How can I save that data, so that I can work on it without re-scraping the whole thing in the future? I couldn't find a way to do that as the usual write_rds doesn't seem to save the underlying xml objects stored in the dataframe. When I load the RDS, the list-col contains only empty values "list(node = <pointer: (nil)>, doc = <pointer: (nil)>)" instead of the actual html code.

Any alternate method that would allow me to properly save this data?

Thanks!

Julien


#2

If you want to just save the object as is, you can use the save() function that's part of base R, e.g. save(foo, file = "foo.RData").
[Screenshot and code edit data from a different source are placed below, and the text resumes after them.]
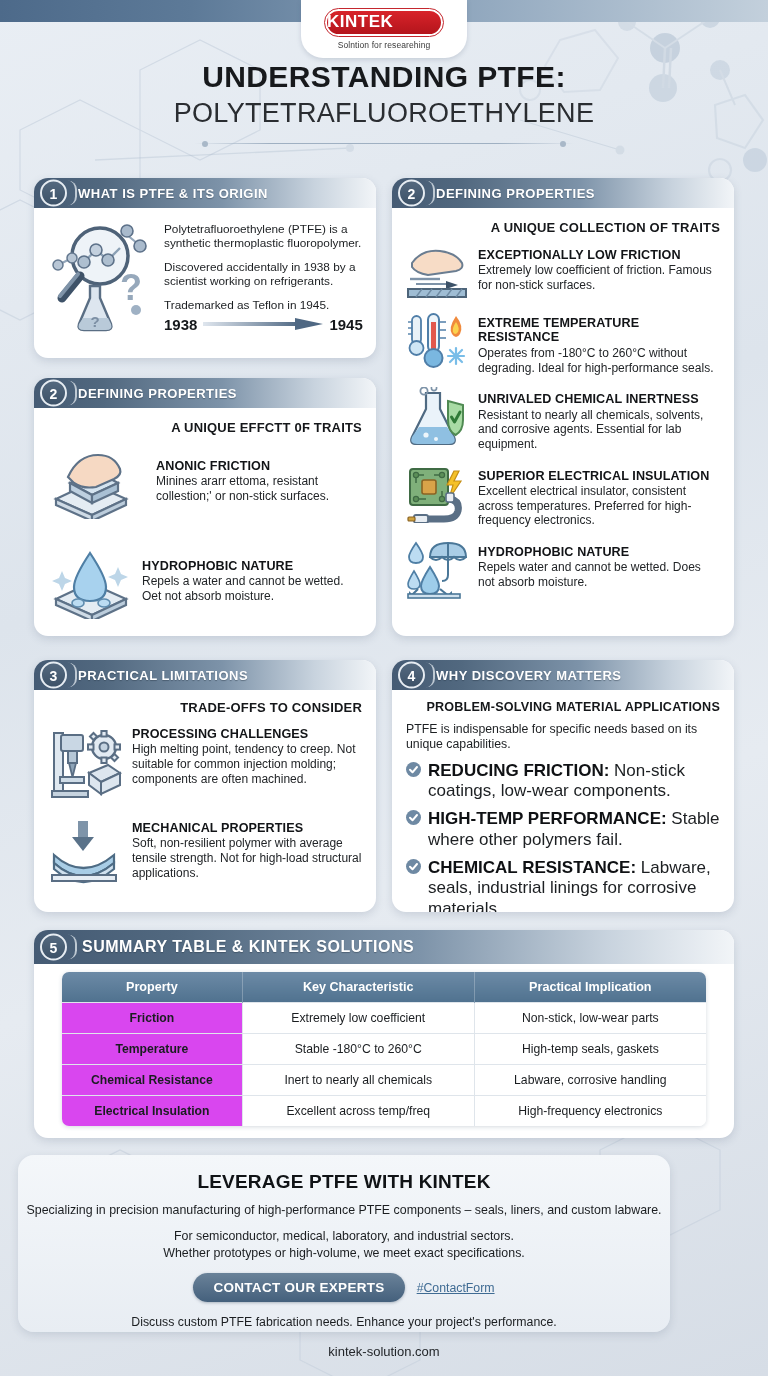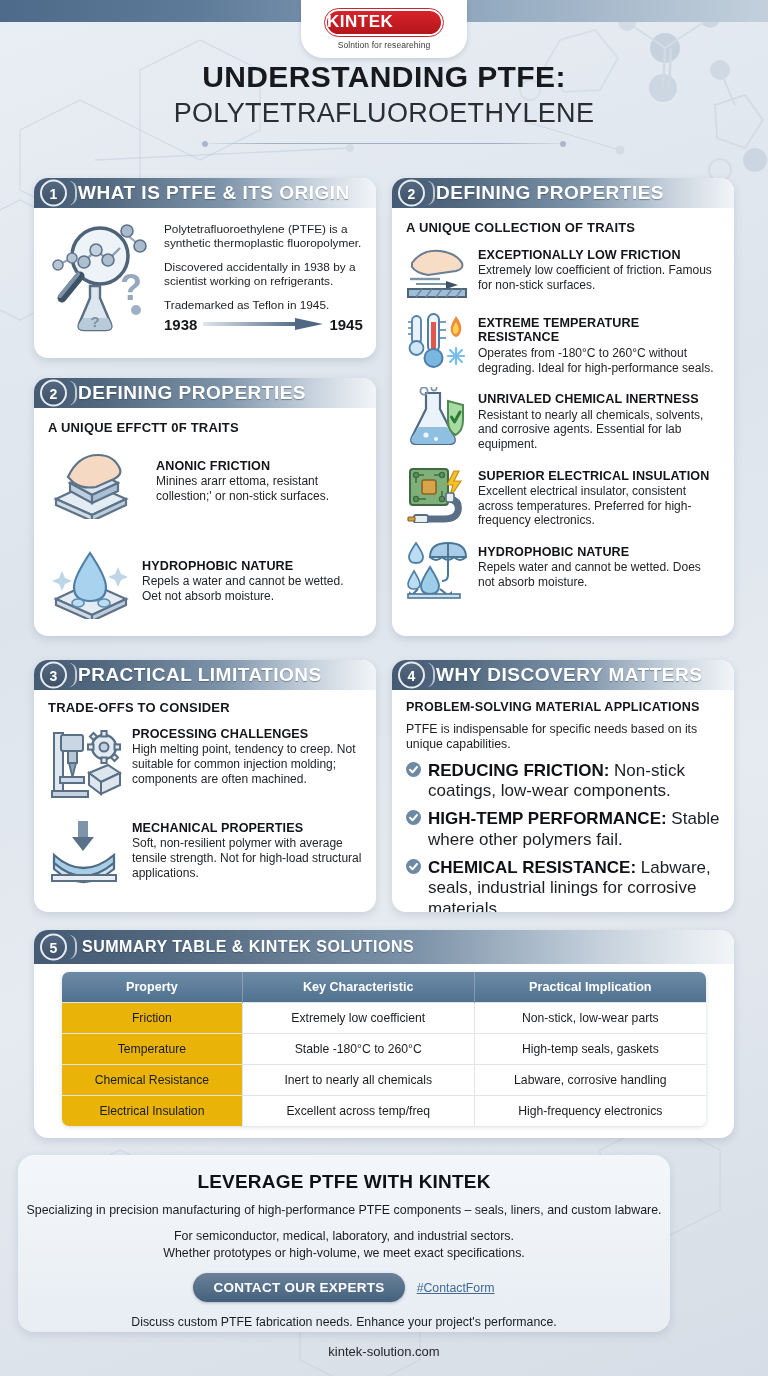--- a/index.html
+++ b/index.html
@@ -109,7 +109,7 @@
     border-radius: 0 14px 14px 0;
   }
   .card-head-title {
-    color: #ffffff; font-size: 19px; font-weight: bold; letter-spacing: .5px;
+    color: #ffffff; font-size: 13px; font-weight: bold; letter-spacing: .5px;
     text-shadow: 0 1px 1px rgba(40,55,72,.45);
   }
   .card-body { padding: 10px 14px 12px; }

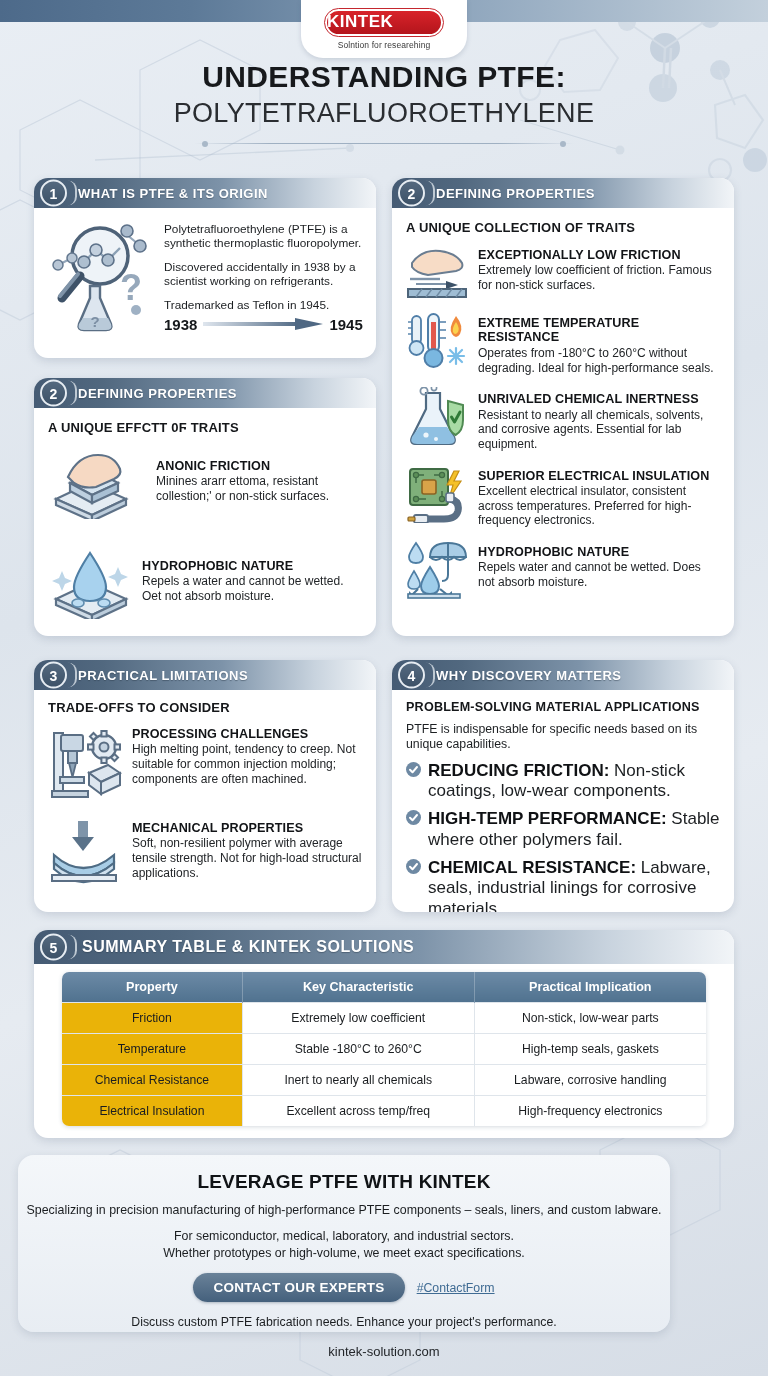--- a/index.html
+++ b/index.html
@@ -115,7 +115,7 @@
   .card-body { padding: 10px 14px 12px; }
 
   .subhead {
-    text-align: left; font-weight: bold; font-size: 13px; color: #15171a;
+    text-align: right; font-weight: bold; font-size: 13px; color: #15171a;
     margin-bottom: 8px; letter-spacing: .2px;
   }
 

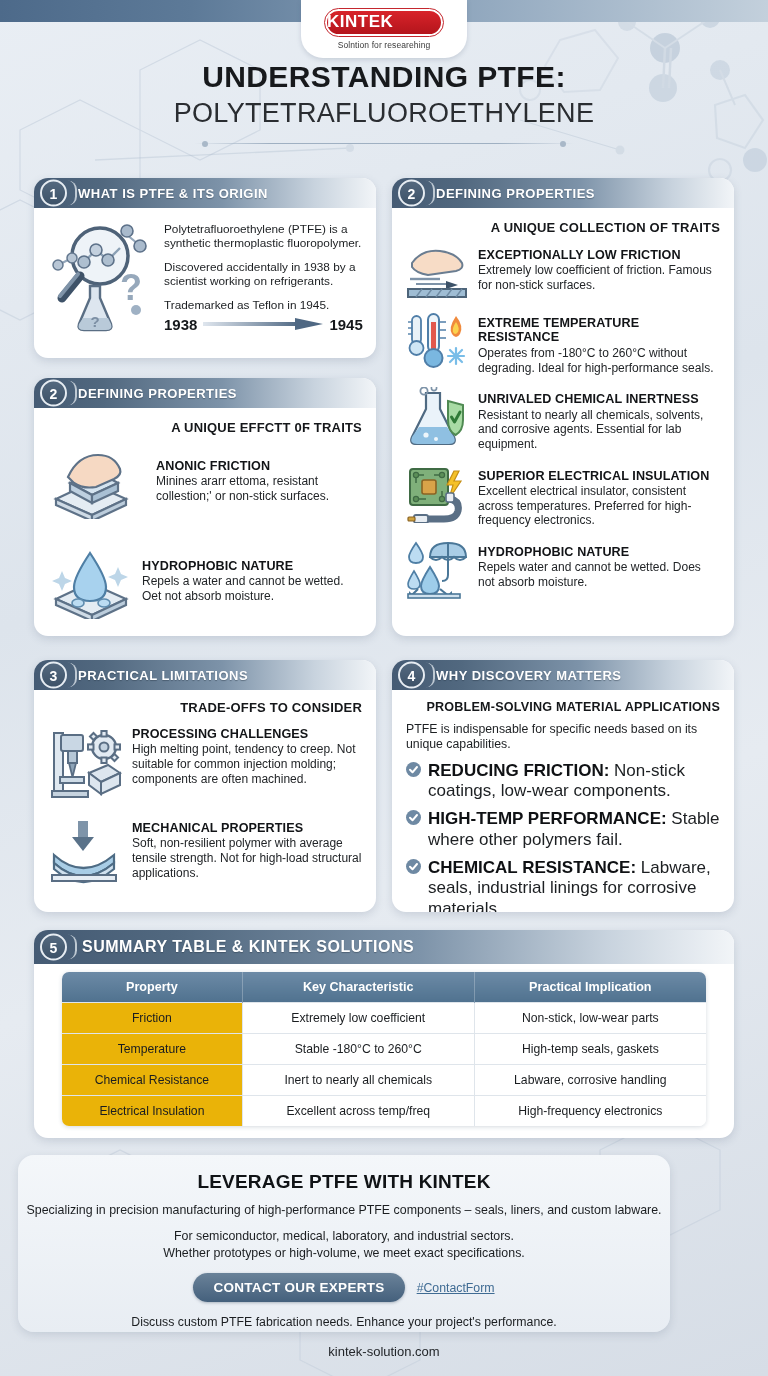--- a/index.html
+++ b/index.html
@@ -162,7 +162,7 @@
     border-top: 1px solid #dfe5eb; border-right: 1px solid #dfe5eb;
   }
   td:last-child { border-right: none; }
-  td.prop { background: #eab308; font-weight: normal; }
+  td.prop { background: #d946ef; font-weight: bold; }
 
   
   .cta-card {

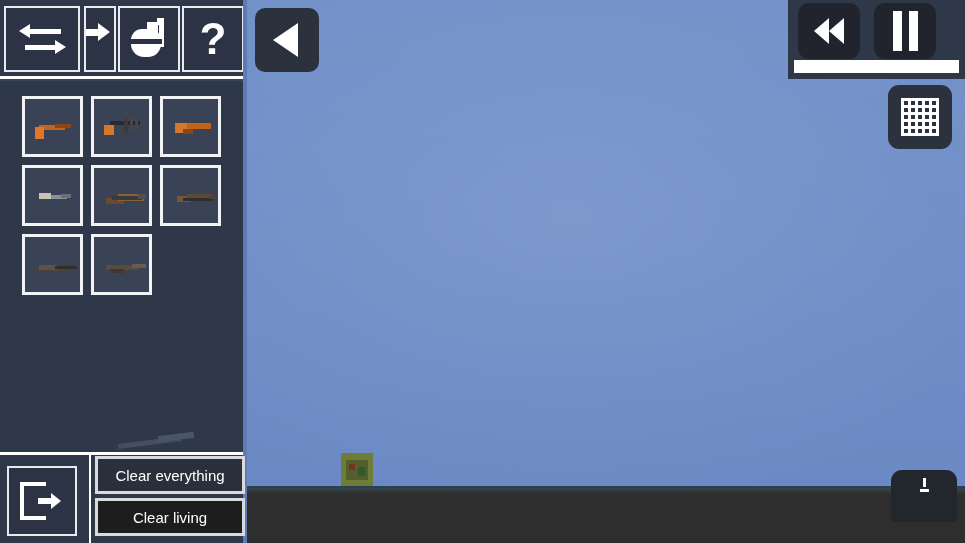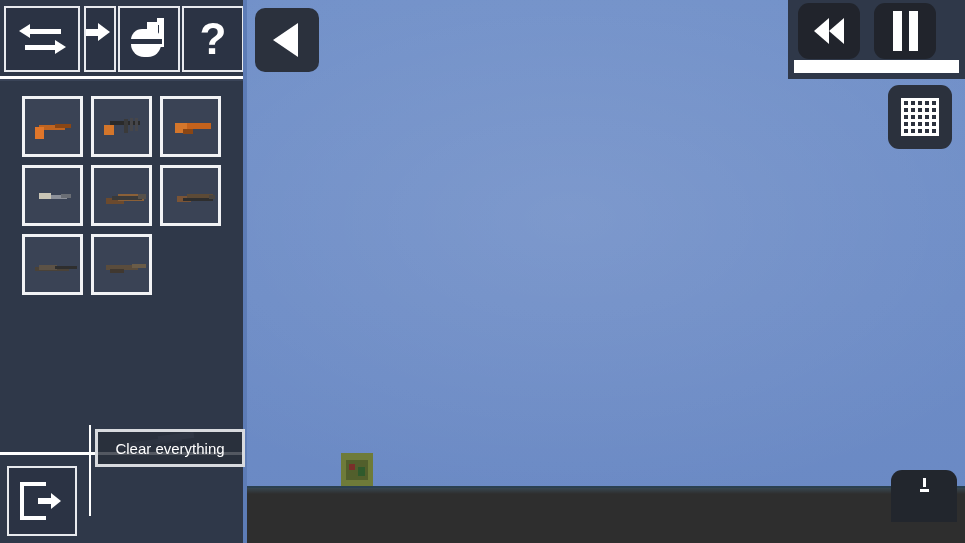--- a/index.html
+++ b/index.html
@@ -241,7 +241,7 @@
   }
 
   #clear-panel{
-    position:absolute; left:89px; top:425px; width:158px; height:91px;
+    position:absolute; left:89px; top:452px; width:158px; height:91px;
     border-left:2px solid #ffffff;
   }
   .clear-btn{

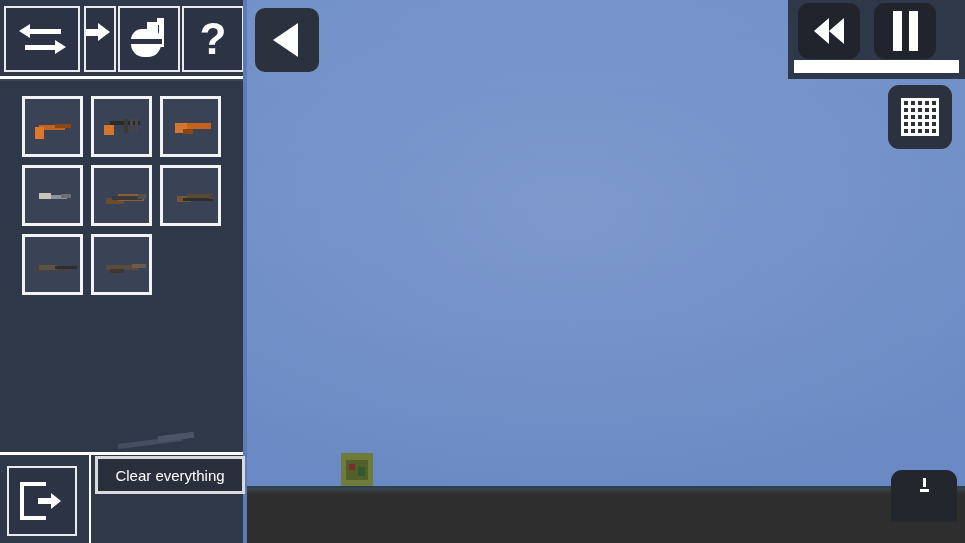--- a/index.html
+++ b/index.html
@@ -420,6 +420,7 @@
 
 <div id="clear-panel">
   <div id="clear-everything" class="clear-btn">Clear everything</div>
+  <div id="clear-living" class="clear-btn">Clear living</div>
 </div>
 
 </body></html>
STHDA has a nice, quick explainer on some of the different formats in which you can save data in R:


#3

Thanks Mara!

Unfortunately, the result is the same.
When I load back the dataframe I stored using save() the list-col is filled with "list(node = <pointer: (nil)>, doc = <pointer: (nil)>)", the actual data is missing.


#4

External pointers (XPtrs) are not serialized by default from R, because they are pointers to arbitrary memory that R knows nothing about.

For this reason xml2 has xml_serialize() / xml_unserialize() functions to serialize XML objects to a file.


#5

Awesome, thank you Jim!


#6

This topic was automatically closed 7 days after the last reply. New replies are no longer allowed.